In a deregulated free market, we would no longer compete for higher wages. We would compete for open positions. Wages would likely become standardized. And for obvious reasons. Employers would cooperate with one another rather than with employees. And that is coercive, is it not? For example, as productivity increases, today, do employee wages increase? No. In fact, wages have been stagnant for decades relative to productivity and profits both increasing. Resources could be fully exploited. And products could be fully standardized. Where did we get the notion that in a deregulated market that products would become more diverse? When has consumer behavior ever historically proven that a desire for diversity outweighs a desire for convenience? How can people read Von Mises with a straight face when he insists that consumers are the captains of the ship? When has consumer choice driven production. Consumers wanted organic food and the food industry found a way to put the word organic on almost everything.

In a deregulated market, catallactic competition, which libertarians highly praise, would become moot. Or, I should say the hope that prices would become objective and universally valid (industry determined and standard) rather than based on value judgments (made by consumers) would be fully realized. The need for dynamic entrepreneurism would become moot as well. Whately’s concept of the catallaxy would no longer be necessary. Consumer choice would no longer matter. And what about public services, police and fire forces, and the military? Could you imagine living in a society with militaries for hire?

Consumers would have what is provided them and at fixed and standard prices. We know, in fact, that the standardization of prices has already occurred. The pipe dream that prices can be traced back to the point where a consumer makes choices is already a sick joke. And with most libertarian philosophy, it could never be proven anyway. Libertarians blame the government for this, but the government has the power to prevent standardization and hasn’t. The government can insist on diversity but hasn’t. And it hasn’t because the Capitalists are the government. This explains why you see poor white shlubs out with their yellow and black flags hoping that they too can someday be rich and dominant like their capitalist heroes. This is the bargain poor white men make with rich white men: you get to be white and have a shot at getting rich and we keep our wealth.

Libertarian logic is often portrayed by libertarians as logically positive. In other words, they believe their theory is scientific. However, we all know it’s thoroughly idealistic and unscientific. Capitalism has reached a point where the capitalist class has secured enough value that it no longer needs to pretend to care about The Constitution, Law, justice, equality, freedom of contract, employment at will, consumers, et al.
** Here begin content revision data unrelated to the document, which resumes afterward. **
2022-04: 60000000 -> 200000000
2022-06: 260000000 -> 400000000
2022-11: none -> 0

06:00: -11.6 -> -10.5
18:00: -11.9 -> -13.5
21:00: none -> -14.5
See what capitalism does in its backyards. See Africa, China, Indonesia, India. In its front yard, it looks promising to the upwardly-mobile and status-seeking West. But its realities are thousands of miles away.

I’m from Colorado. I can take you to the site of the Ludlow Massacre. But that’s in the past. We do have starvation in the US, but we blame that on families and culture. We’re racists after all. White power works to promote upward mobility and the myths of merit and middle class life. We cultivate a contempt for the poor and we cherish the rich. Look at Herman Cain and Ron Paul. Fucking embarrassments of success. There are not two men more out of touch with the reality of everyday existence for their fellow citizens.
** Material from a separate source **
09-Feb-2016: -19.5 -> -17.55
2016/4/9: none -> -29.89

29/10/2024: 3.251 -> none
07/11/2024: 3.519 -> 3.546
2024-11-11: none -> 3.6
I’m in a shitty mood after what I was stuck reading on tumblr yesterday. Privileged assholes whining about the gold standard. It’s embarrassing. All this education wasted on white assholes who want to make it easier for a small minority of people to secure even more of the finite wealth our ecosystem offers us, all in hopes that they can find an easy and comfortable path to success for themselves.

Pardon the cynical post for today, but I’m too upset to do anything else. I’d be at an Occupy site, but I’m too far away. I think I could have been in New York for the beginning and be there now because I’m privileged enough not to have to work while I write my novel. I could be doing something more productive. And I’m not able to right now.